## PROVIDED DATA
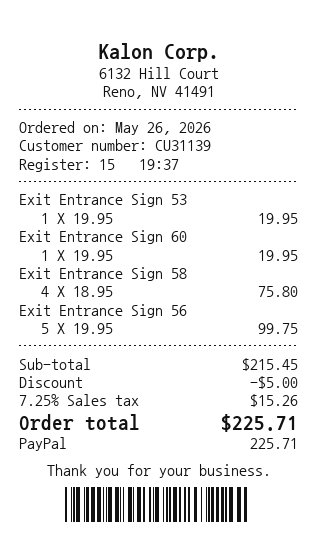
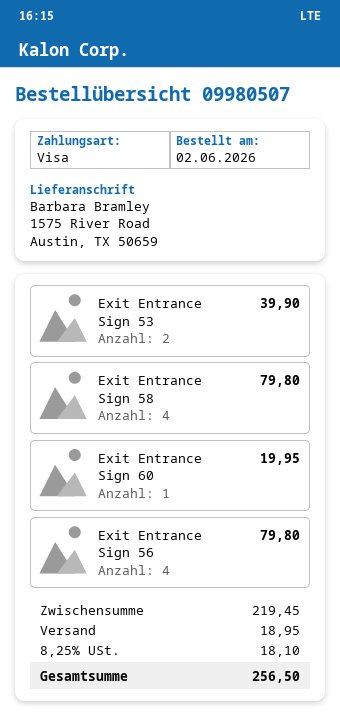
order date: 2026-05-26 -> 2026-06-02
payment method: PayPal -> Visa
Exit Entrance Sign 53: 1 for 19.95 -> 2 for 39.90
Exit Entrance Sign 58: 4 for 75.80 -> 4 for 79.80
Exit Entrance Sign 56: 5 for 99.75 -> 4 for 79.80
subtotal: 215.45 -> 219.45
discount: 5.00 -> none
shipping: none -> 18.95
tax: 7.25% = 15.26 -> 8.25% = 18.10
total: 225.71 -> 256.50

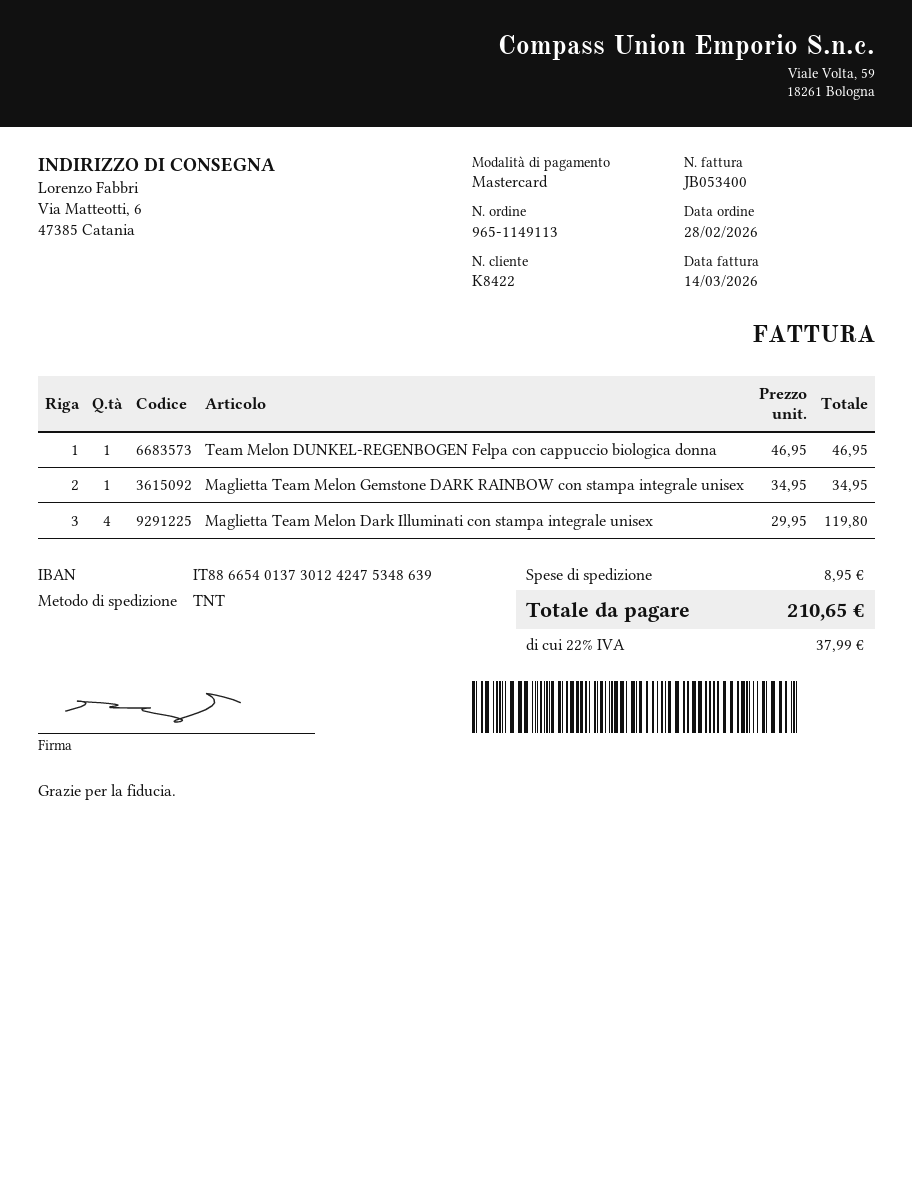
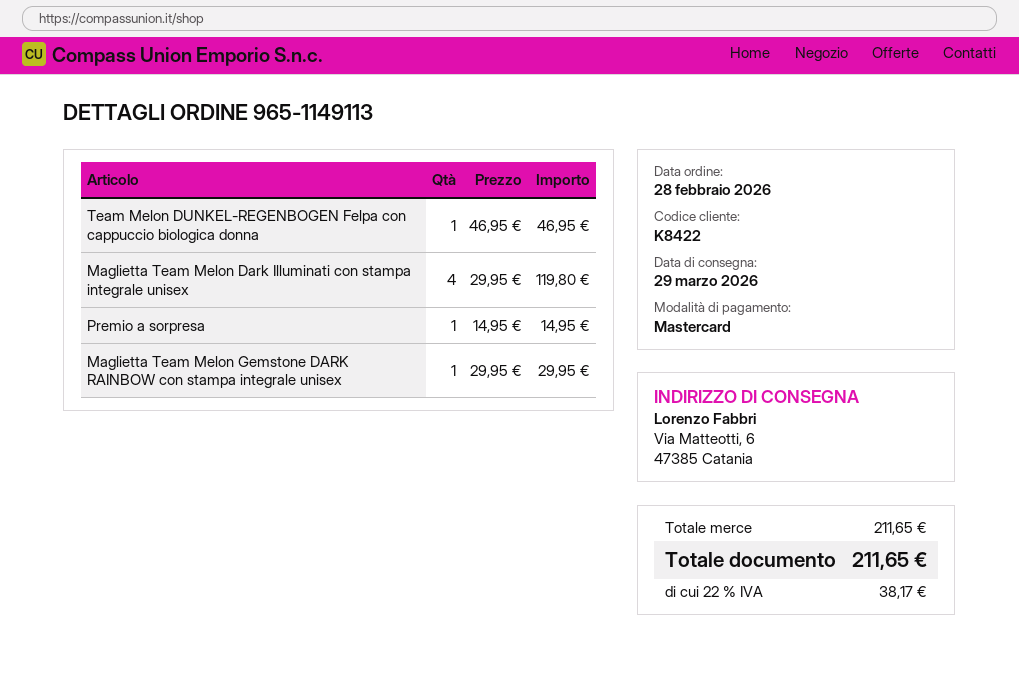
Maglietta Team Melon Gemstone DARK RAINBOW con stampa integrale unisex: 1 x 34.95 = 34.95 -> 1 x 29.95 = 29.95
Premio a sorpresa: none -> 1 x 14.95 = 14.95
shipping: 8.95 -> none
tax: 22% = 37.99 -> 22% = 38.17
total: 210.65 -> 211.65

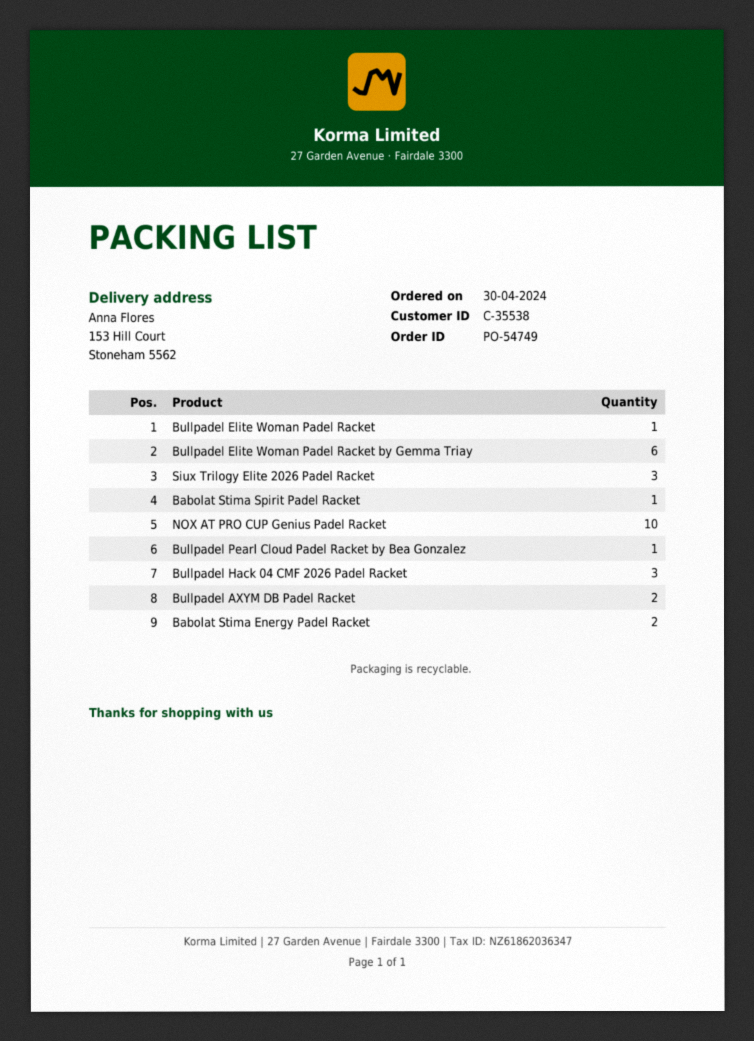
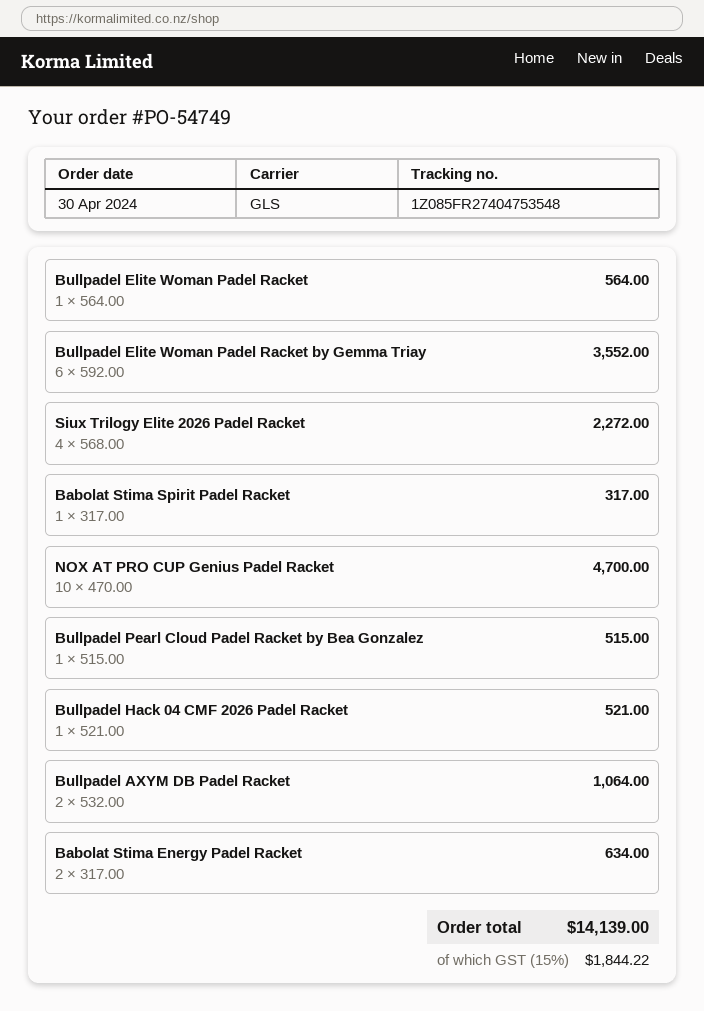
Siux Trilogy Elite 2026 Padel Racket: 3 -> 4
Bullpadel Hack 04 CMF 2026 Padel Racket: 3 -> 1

## EXERCISE DETAILS
Images in the records must not be repeated; everything else should be returned exactly.

## SOLUTION BELOW
order date: 2026-05-26 -> 2026-06-02
payment method: PayPal -> Visa
Exit Entrance Sign 53: 1 for 19.95 -> 2 for 39.90
Exit Entrance Sign 58: 4 for 75.80 -> 4 for 79.80
Exit Entrance Sign 56: 5 for 99.75 -> 4 for 79.80
subtotal: 215.45 -> 219.45
discount: 5.00 -> none
shipping: none -> 18.95
tax: 7.25% = 15.26 -> 8.25% = 18.10
total: 225.71 -> 256.50

Maglietta Team Melon Gemstone DARK RAINBOW con stampa integrale unisex: 1 x 34.95 = 34.95 -> 1 x 29.95 = 29.95
Premio a sorpresa: none -> 1 x 14.95 = 14.95
shipping: 8.95 -> none
tax: 22% = 37.99 -> 22% = 38.17
total: 210.65 -> 211.65

Siux Trilogy Elite 2026 Padel Racket: 3 -> 4
Bullpadel Hack 04 CMF 2026 Padel Racket: 3 -> 1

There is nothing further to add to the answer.